(What the exercise asks)
In the data below, find every line with the string "jquery" and pull it out.

· · · · · · ·

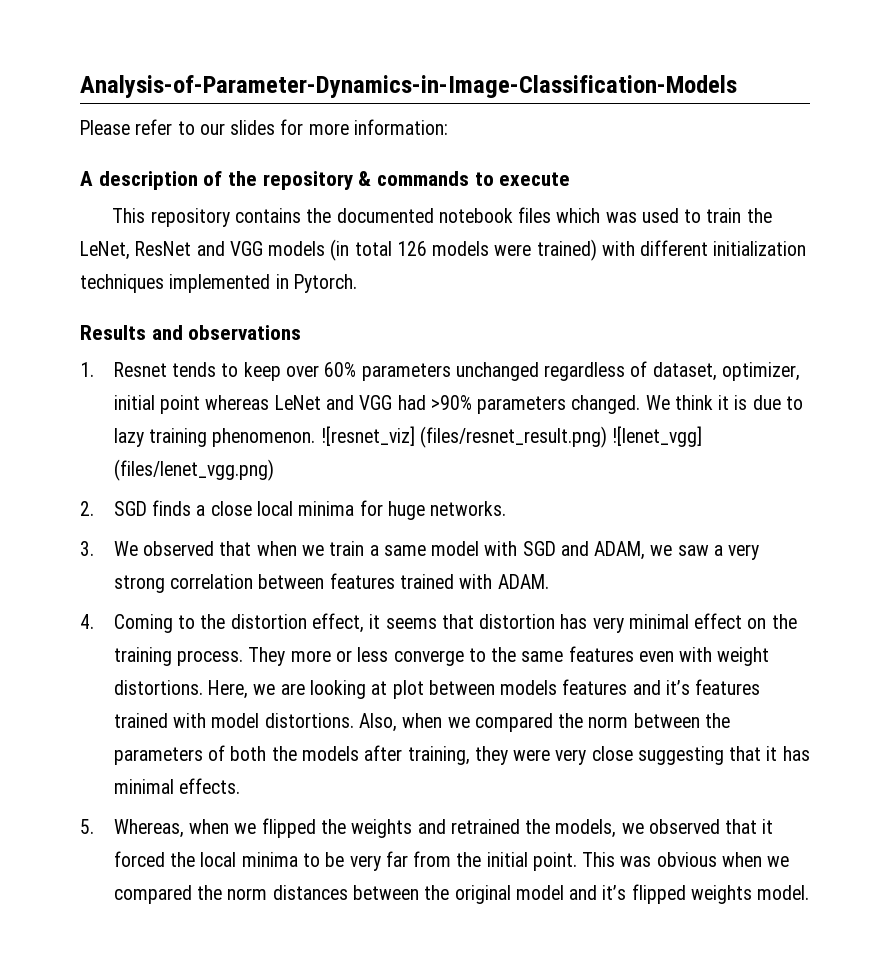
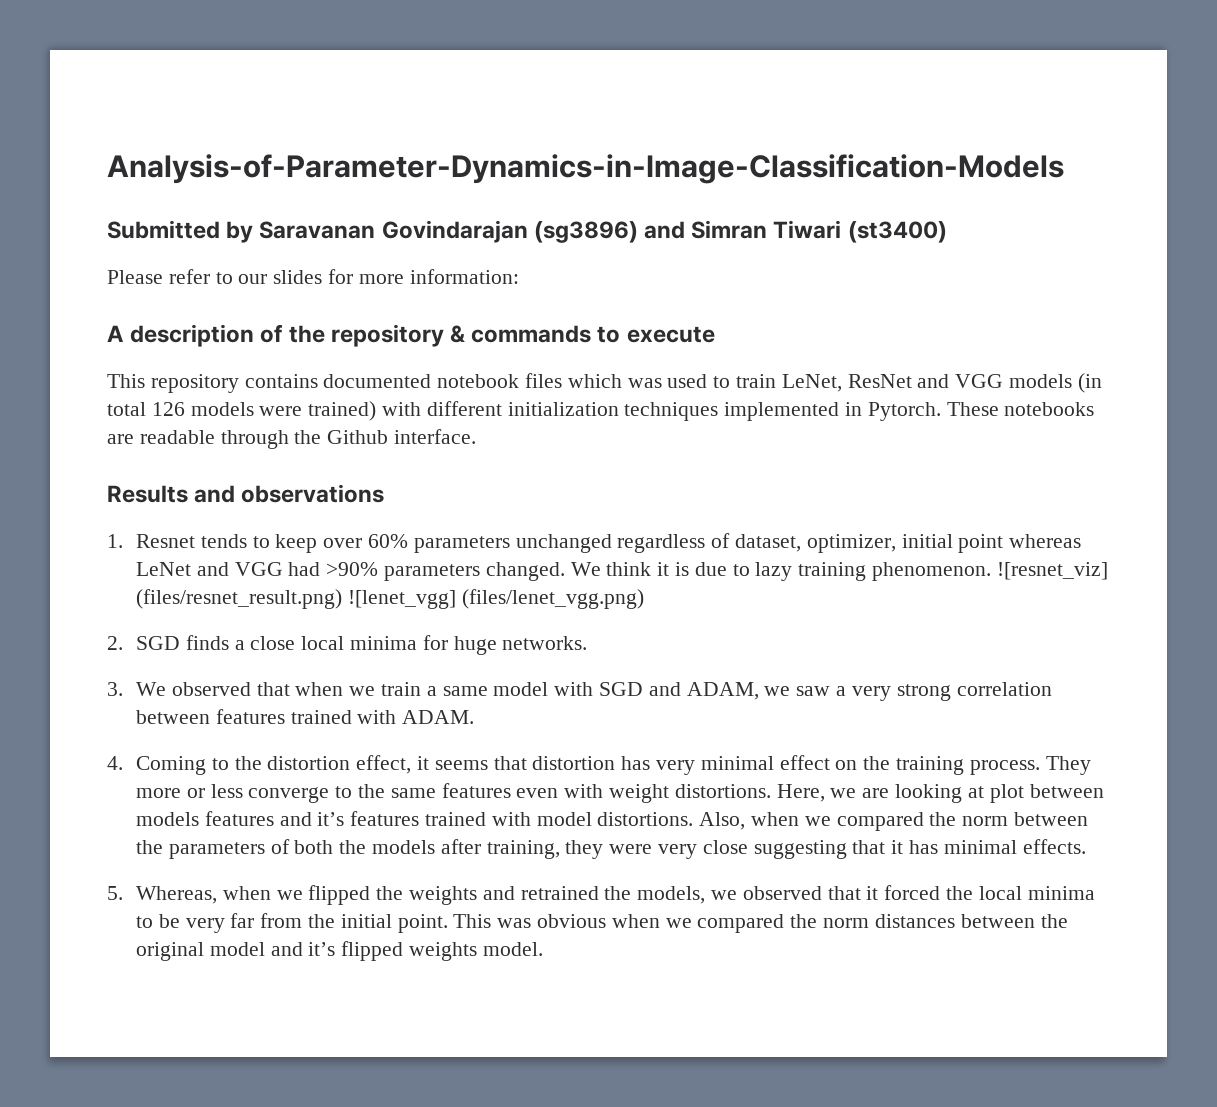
(737, 86) none -> [107,220,947,243] // Submitted by Saravanan Govindarajan (sg3896) and Simran Tiwari (st3400)
[306,208,332,223] the -> (318, 381) none
[746,208,772,223] the -> (777, 381) none
(357, 283) none -> [946,402,1095,416] [107,429,477,449] These notebooks are readable through the Github interface.

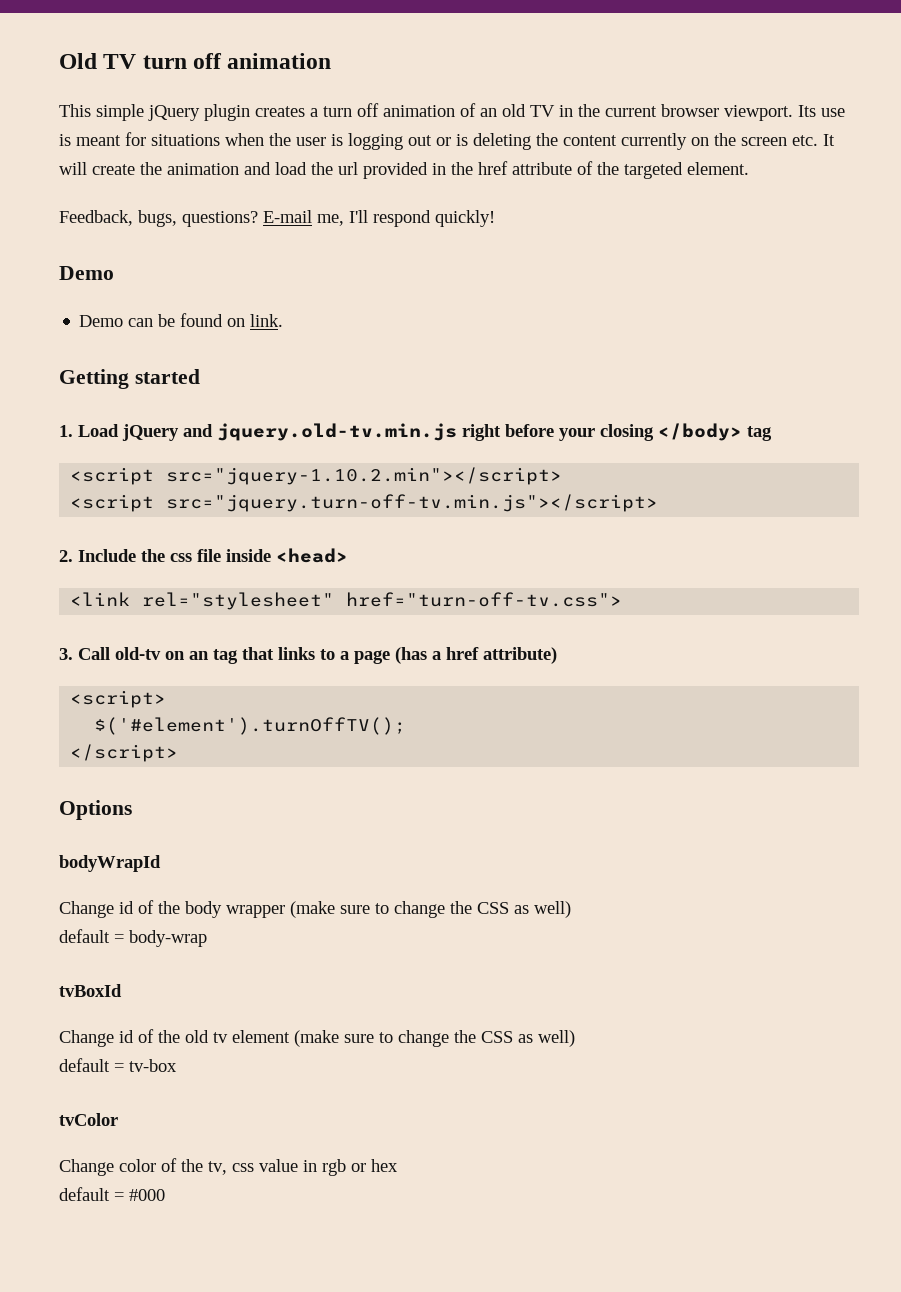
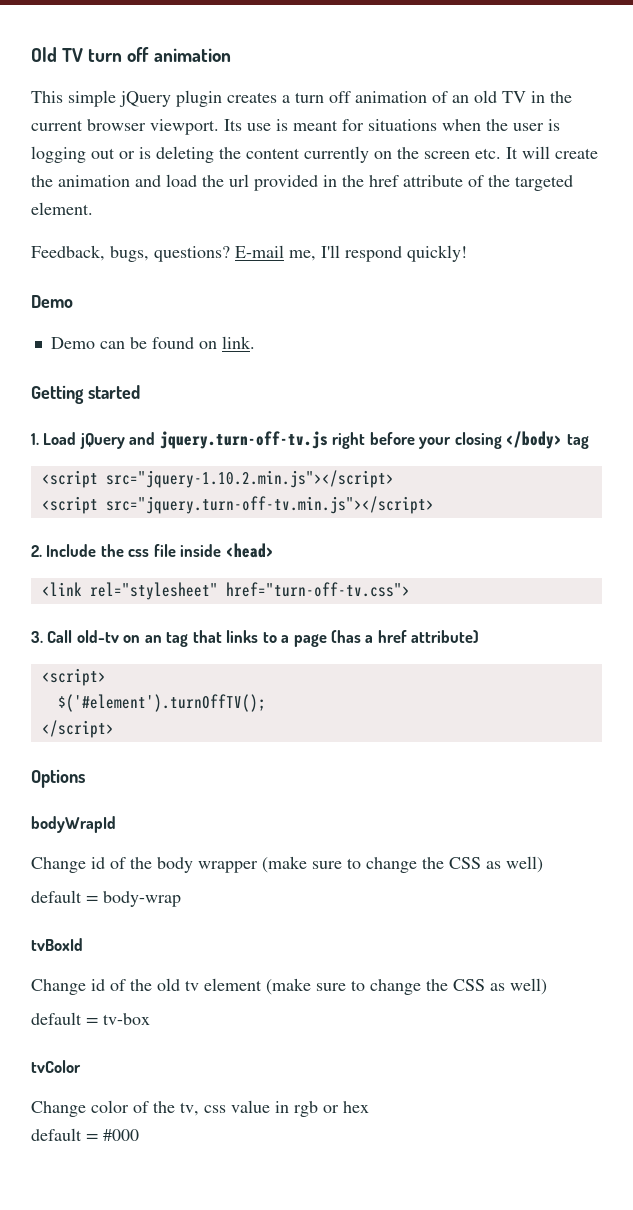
[217,423,457,441] jquery.old-tv.min.js -> [159,431,328,449] jquery.turn-off-tv.js
[166,467,563,485] src="jquery-1.10.2.min"></script> -> [105,470,394,488] src="jquery-1.10.2.min.js"></script>

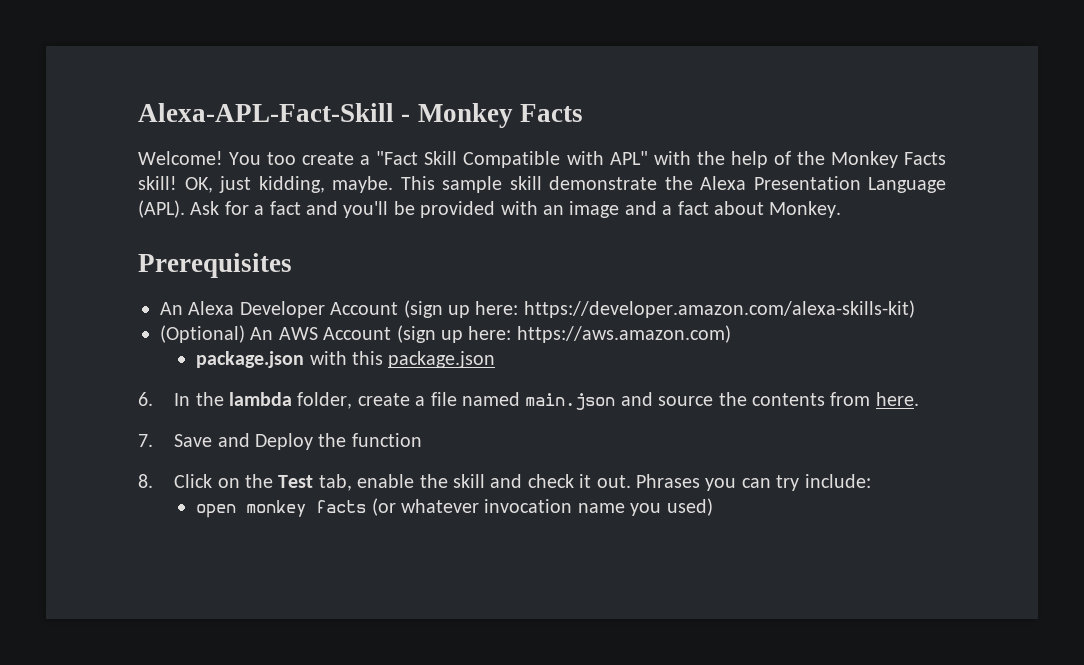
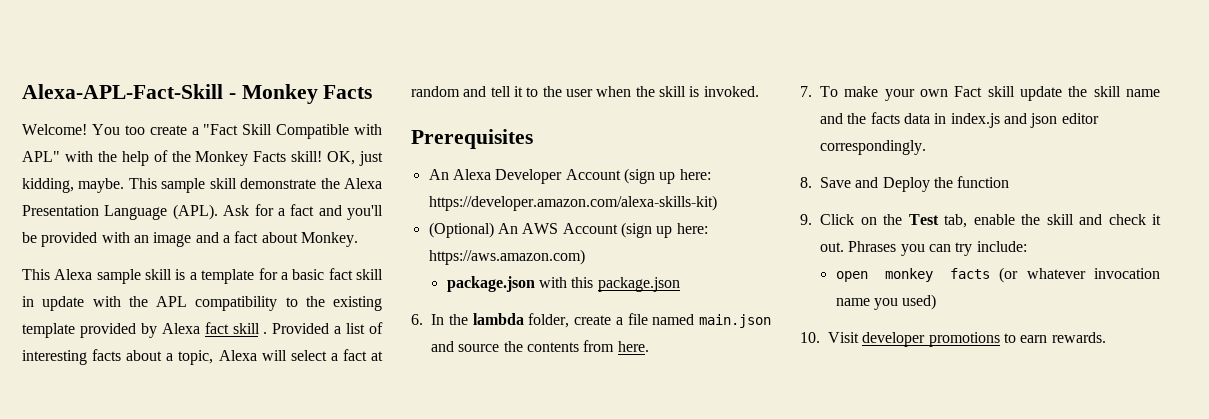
(842, 209) none -> [22,268,384,284] [22,296,382,311] [22,322,383,338] [22,349,384,365] [411,86,759,97] // This Alexa sample skill is a template for a basic fact skill in update with the APL compatibility to the existing template provided by Alexa fact skill . Provided a list of interesting facts about a topic, Alexa will select a fact at random and tell it to the user when the skill is invoked.
(153, 440) none -> [820,86,1160,101] [820,112,1099,128] [820,140,926,155] [800,177,812,188] To make your own Fact skill update the skill name and the facts data in index.js and json editor correspondingly. // 8.
[138,474,153,488] 8. -> [800,214,812,225] 9.
(713, 507) none -> [800,332,1106,347] // 10. Visit developer promotions to earn rewards.

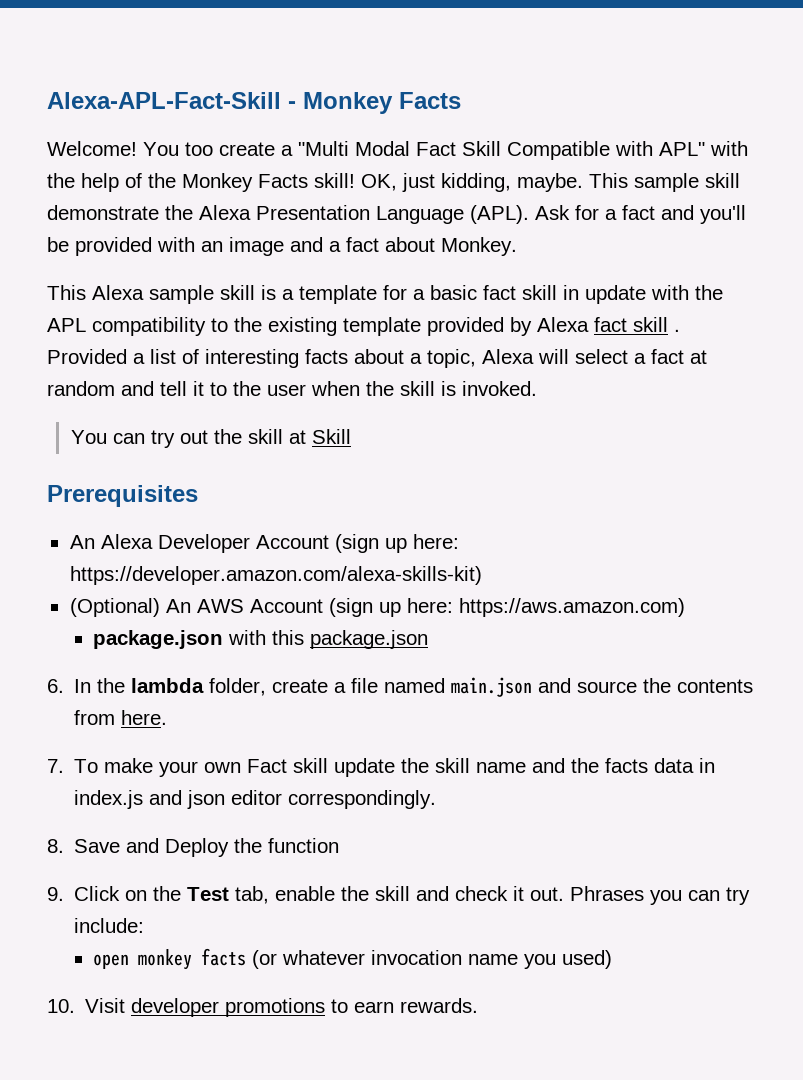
[203,124,239,135] "Fact -> [298,141,456,156] "Multi Modal Fact
(759, 91) none -> [70,429,351,448] // You can try out the skill at Skill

· · · · · · ·

(Your response)
[217,423,457,441] jquery.old-tv.min.js -> [159,431,328,449] jquery.turn-off-tv.js
[166,467,563,485] src="jquery-1.10.2.min"></script> -> [105,470,394,488] src="jquery-1.10.2.min.js"></script>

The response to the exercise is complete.